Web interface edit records

***

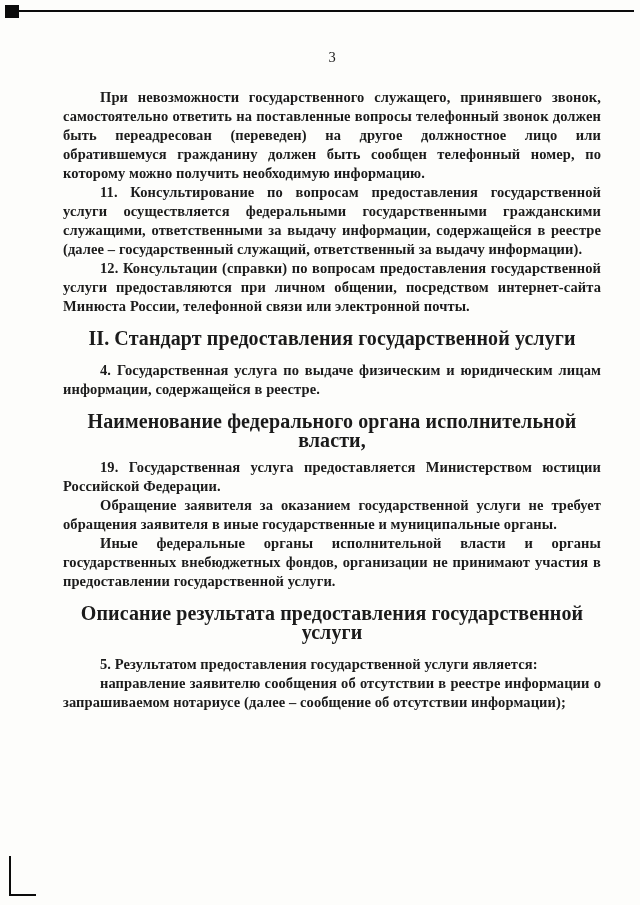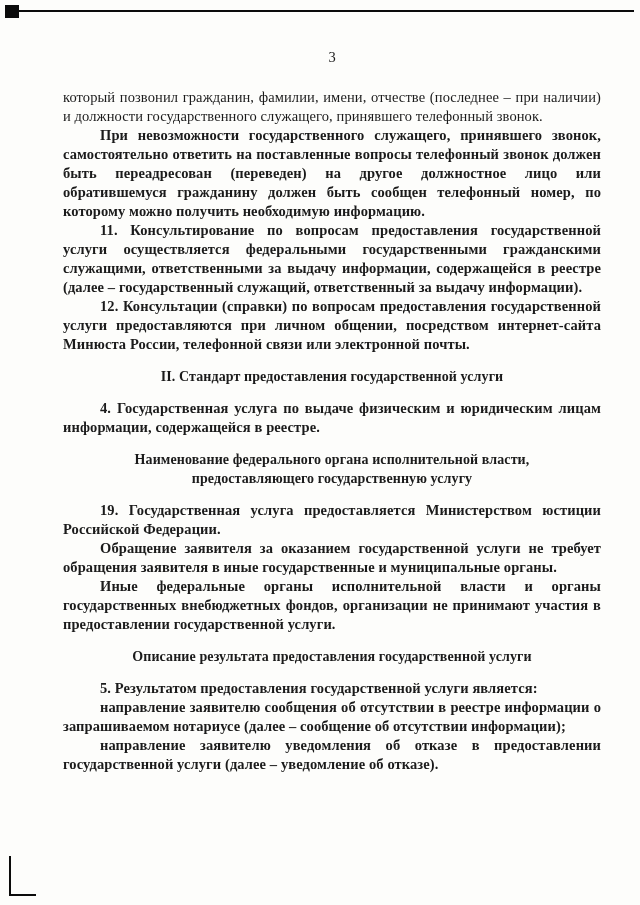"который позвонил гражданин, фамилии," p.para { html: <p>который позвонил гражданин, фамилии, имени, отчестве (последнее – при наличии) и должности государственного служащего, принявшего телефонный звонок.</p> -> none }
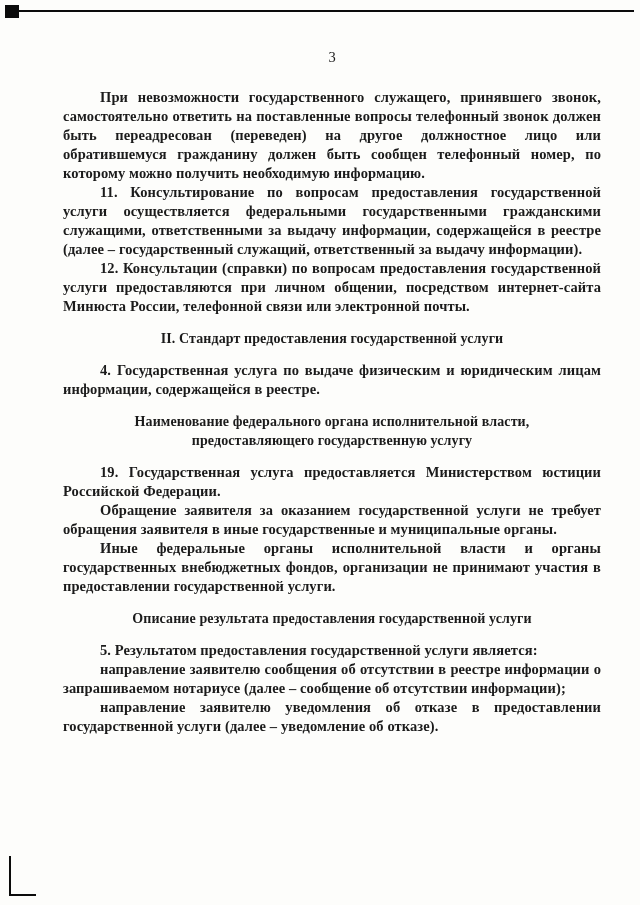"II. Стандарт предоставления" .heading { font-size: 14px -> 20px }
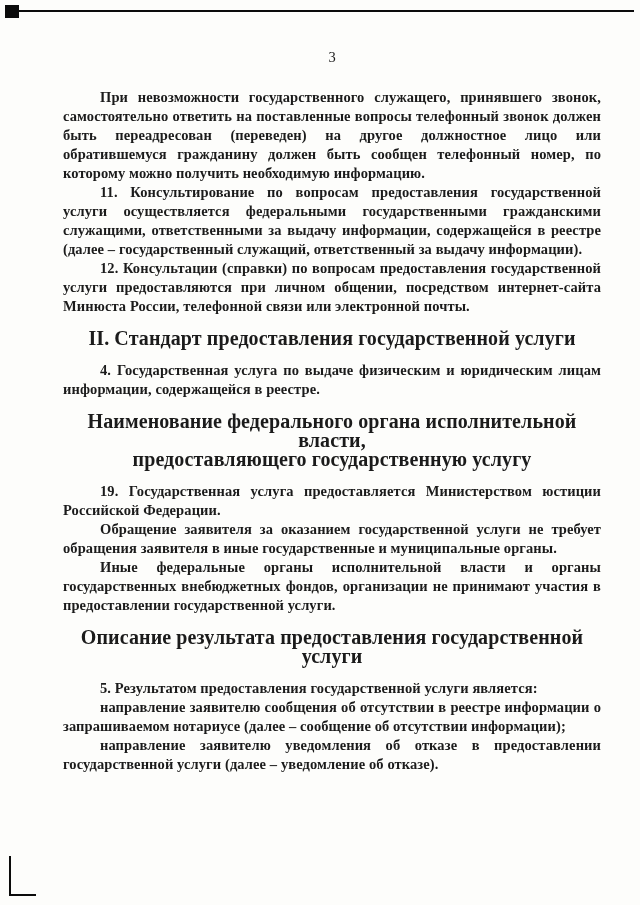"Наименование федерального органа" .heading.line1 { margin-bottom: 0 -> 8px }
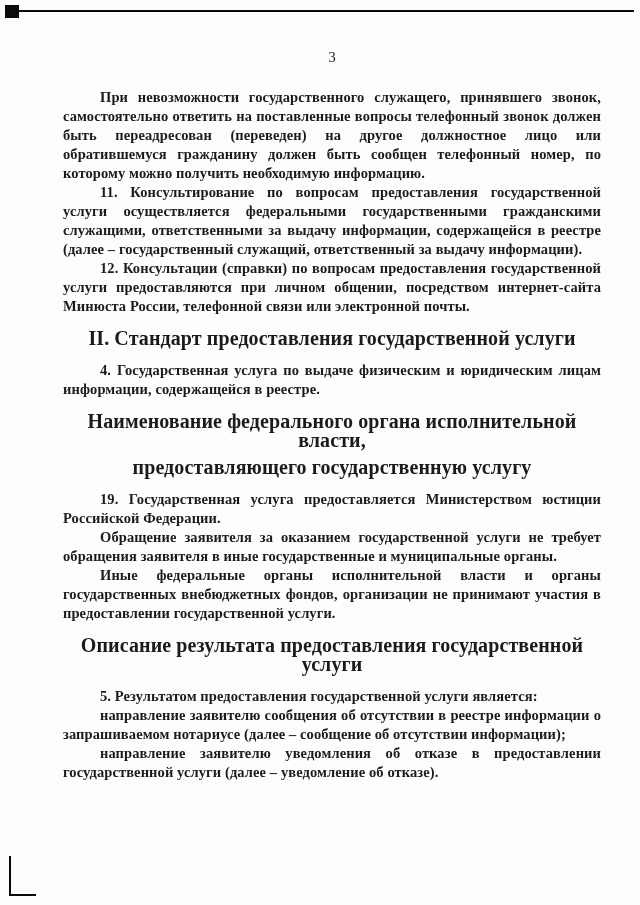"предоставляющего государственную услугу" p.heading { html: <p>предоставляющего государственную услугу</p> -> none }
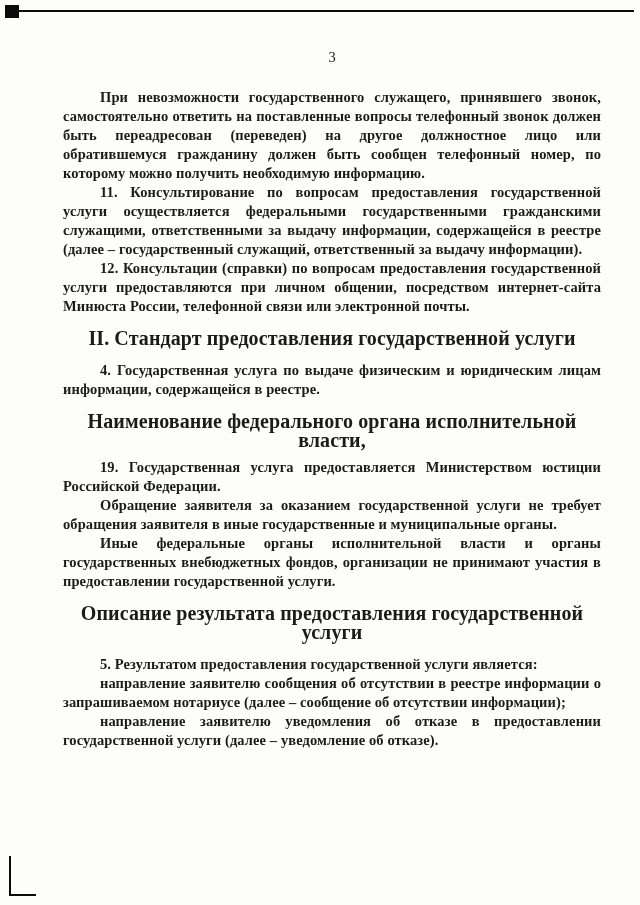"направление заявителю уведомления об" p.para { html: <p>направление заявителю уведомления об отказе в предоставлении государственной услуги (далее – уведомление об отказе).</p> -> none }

***

Task requirements: Word for word, restate all of the data, but do not copy the pictures.

Answer to this problem:
"который позвонил гражданин, фамилии," p.para { html: <p>который позвонил гражданин, фамилии, имени, отчестве (последнее – при наличии) и должности государственного служащего, принявшего телефонный звонок.</p> -> none }
"II. Стандарт предоставления" .heading { font-size: 14px -> 20px }
"Наименование федерального органа" .heading.line1 { margin-bottom: 0 -> 8px }
"предоставляющего государственную услугу" p.heading { html: <p>предоставляющего государственную услугу</p> -> none }
"направление заявителю уведомления об" p.para { html: <p>направление заявителю уведомления об отказе в предоставлении государственной услуги (далее – уведомление об отказе).</p> -> none }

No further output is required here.